### Exercise objective
Where a line of the data holds the word "Health", copy that line.

Records excerpted from a collection:
* * *

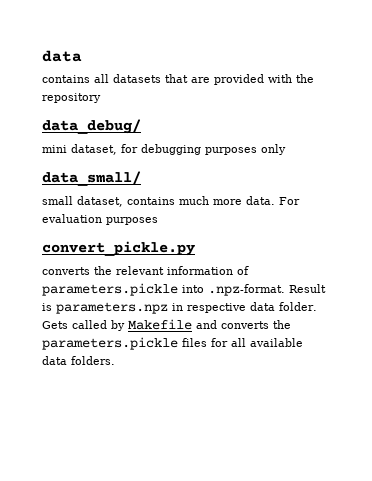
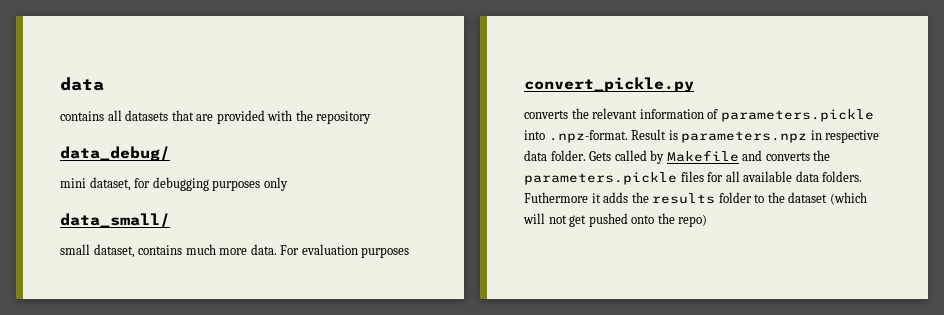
+ Futhermore it adds the results folder to the dataset (which will not get pushed onto the repo)

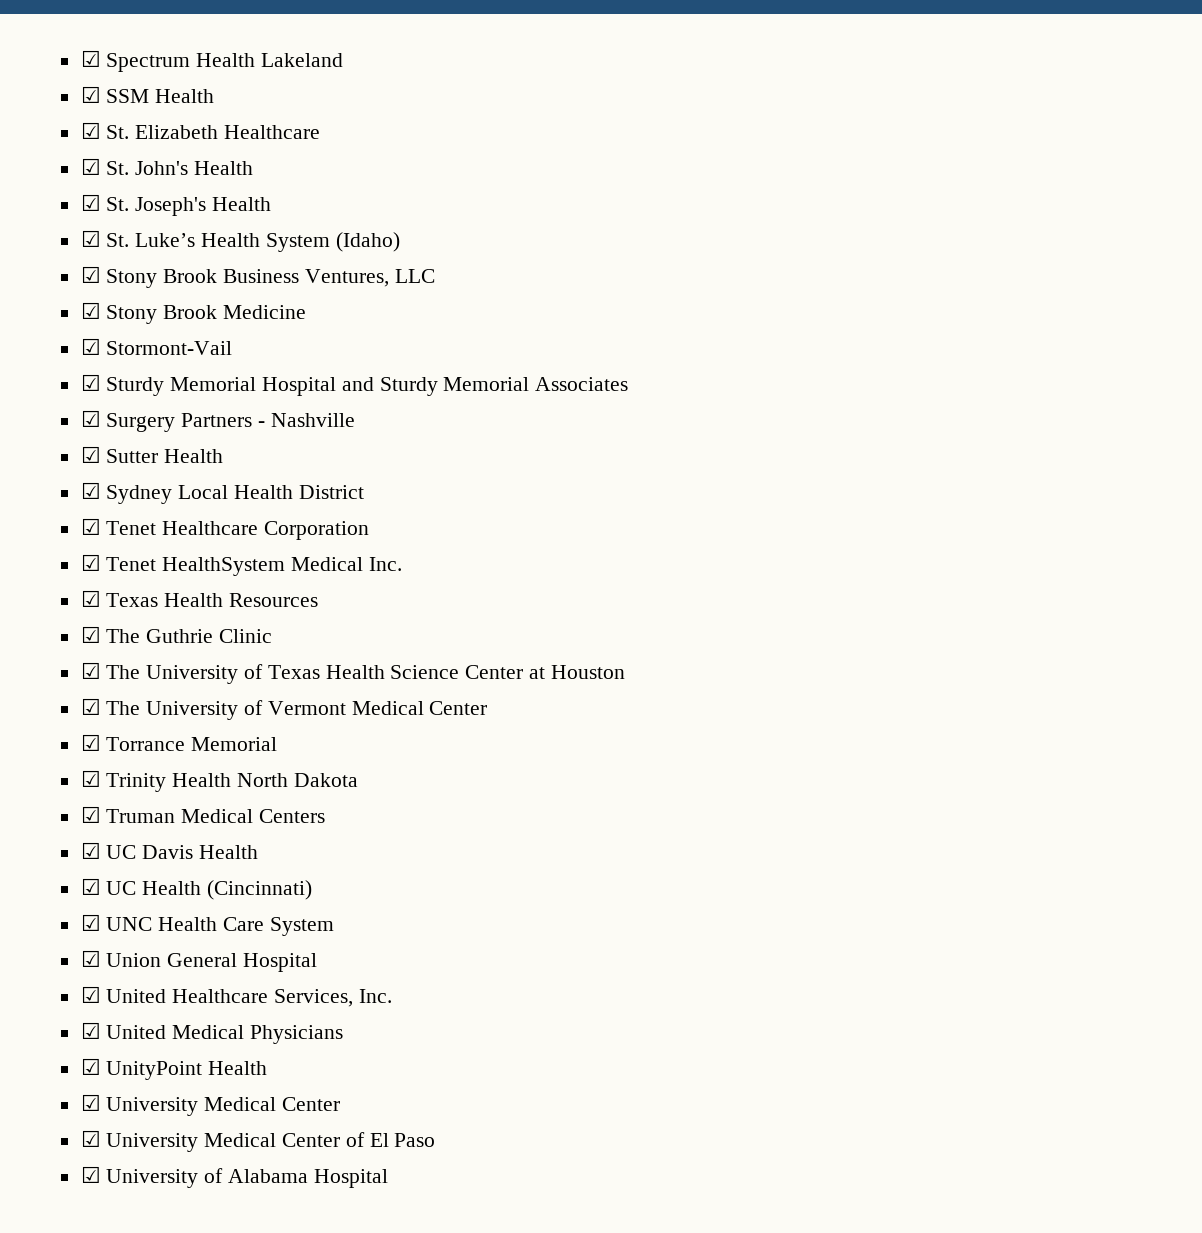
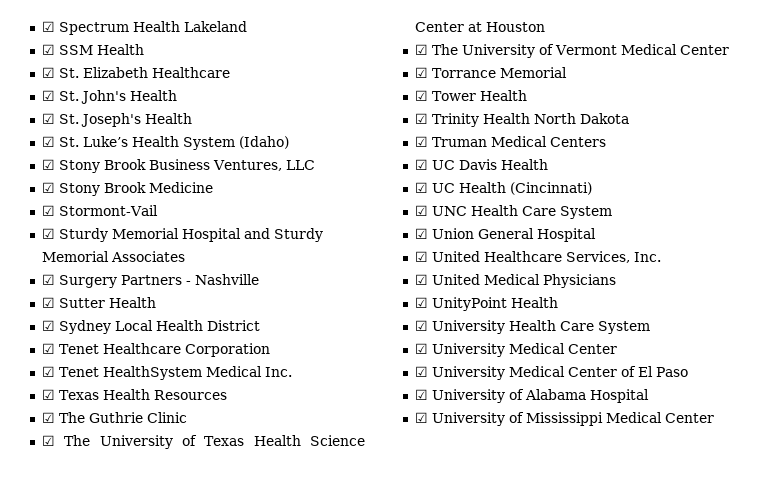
+ ☑ Tower Health
+ ☑ University Health Care System
+ ☑ University of Mississippi Medical Center

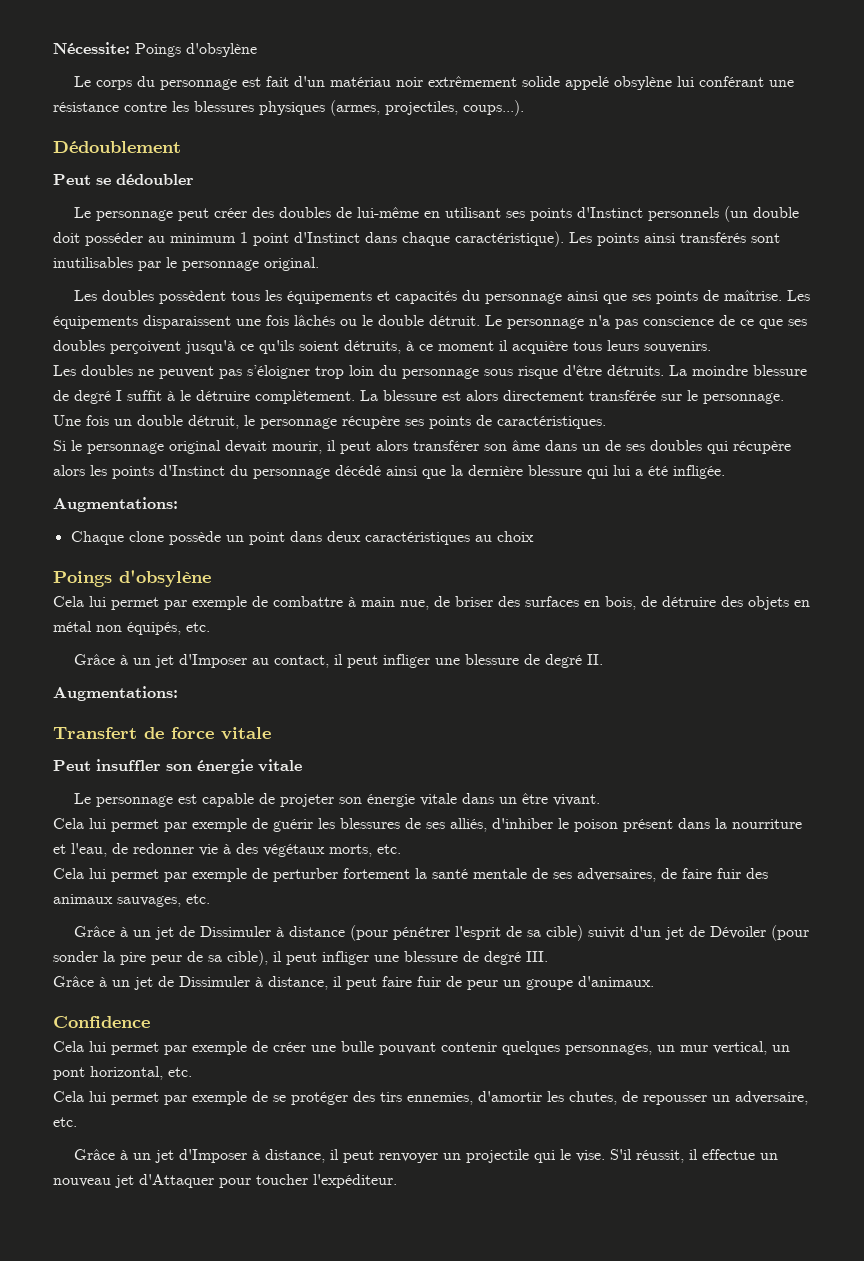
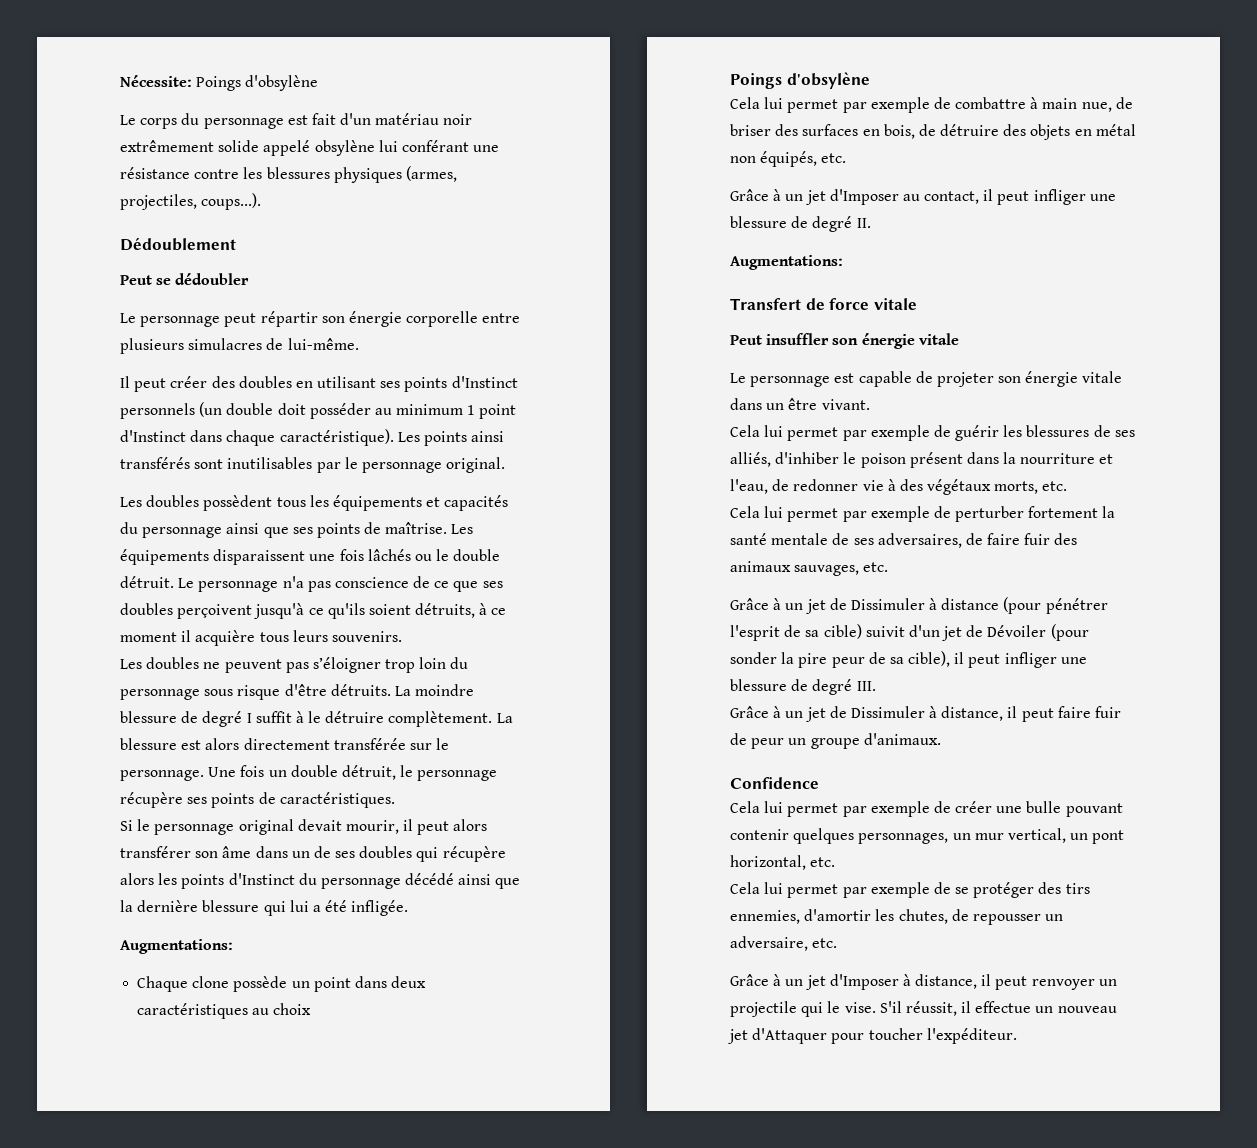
- Le personnage peut créer des doubles de lui-même en utilisant ses points d'Instinct personnels (un double doit posséder au minimum 1 point d'Instinct dans chaque caractéristique).
+ Le personnage peut répartir son énergie corporelle entre plusieurs simulacres de lui-même.
+ Il peut créer des doubles en utilisant ses points d'Instinct personnels (un double doit posséder au minimum 1 point d'Instinct dans chaque caractéristique).

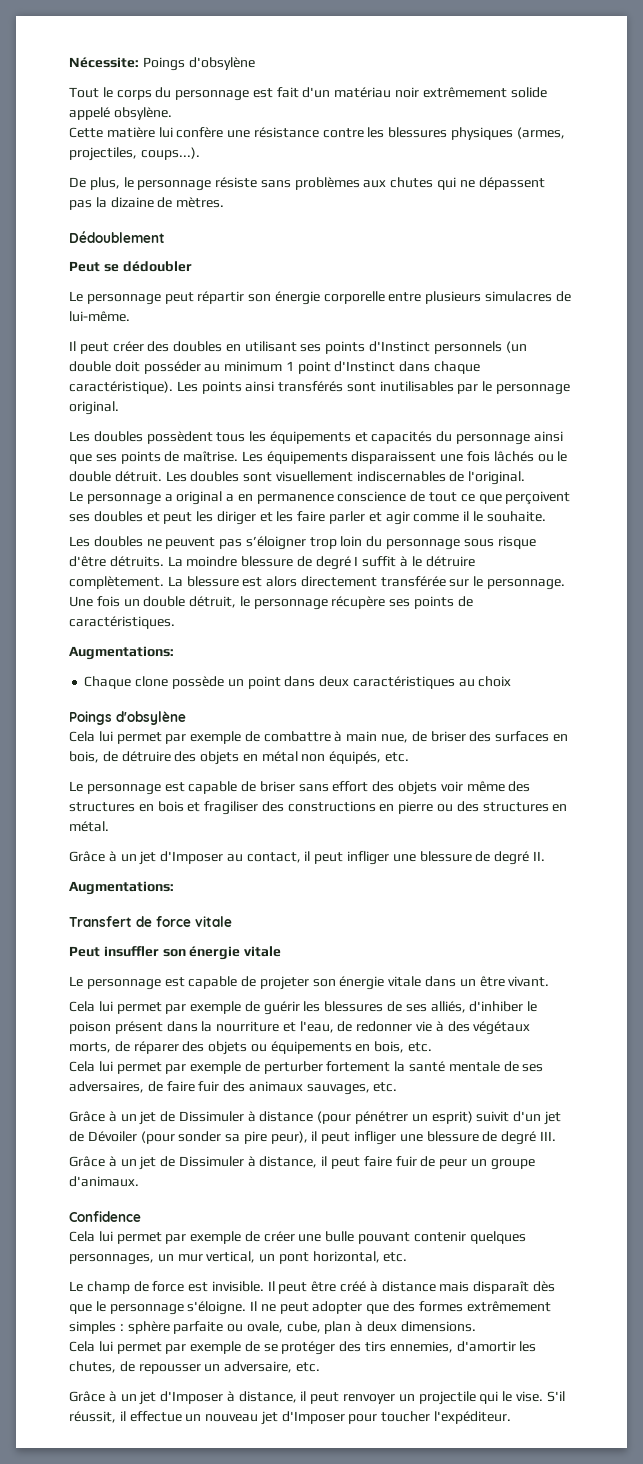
- Le corps du personnage est fait d'un matériau noir extrêmement solide appelé obsylène lui conférant une résistance contre les blessures physiques (armes, projectiles, coups...).
+ Tout le corps du personnage est fait d'un matériau noir extrêmement solide appelé obsylène.
+ Cette matière lui confère une résistance contre les blessures physiques (armes, projectiles, coups...).
+ De plus, le personnage résiste sans problèmes aux chutes qui ne dépassent pas la dizaine de mètres.
- Le personnage n'a pas conscience de ce que ses doubles perçoivent jusqu'à ce qu'ils soient détruits, à ce moment il acquière tous leurs souvenirs.
+ Les doubles sont visuellement indiscernables de l'original.
+ Le personnage a original a en permanence conscience de tout ce que perçoivent ses doubles et peut les diriger et les faire parler et agir comme il le souhaite.
- Si le personnage original devait mourir, il peut alors transférer son âme dans un de ses doubles qui récupère alors les points d'Instinct du personnage décédé ainsi que la dernière blessure qui lui a été infligée.
+ Le personnage est capable de briser sans effort des objets voir même des structures en bois et fragiliser des constructions en pierre ou des structures en métal.
- Cela lui permet par exemple de guérir les blessures de ses alliés, d'inhiber le poison présent dans la nourriture et l'eau, de redonner vie à des végétaux morts, etc.
+ Cela lui permet par exemple de guérir les blessures de ses alliés, d'inhiber le poison présent dans la nourriture et l'eau, de redonner vie à des végétaux morts, de réparer des objets ou équipements en bois, etc.
- Grâce à un jet de Dissimuler à distance (pour pénétrer l'esprit de sa cible) suivit d'un jet de Dévoiler (pour sonder la pire peur de sa cible), il peut infliger une blessure de degré III.
+ Grâce à un jet de Dissimuler à distance (pour pénétrer un esprit) suivit d'un jet de Dévoiler (pour sonder sa pire peur), il peut infliger une blessure de degré III.
+ Le champ de force est invisible. Il peut être créé à distance mais disparaît dès que le personnage s'éloigne. Il ne peut adopter que des formes extrêmement simples : sphère parfaite ou ovale, cube, plan à deux dimensions.
- S'il réussit, il effectue un nouveau jet d'Attaquer pour toucher l'expéditeur.
+ S'il réussit, il effectue un nouveau jet d'Imposer pour toucher l'expéditeur.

* * *

### Answer space
+ ☑ Tower Health
+ ☑ University Health Care System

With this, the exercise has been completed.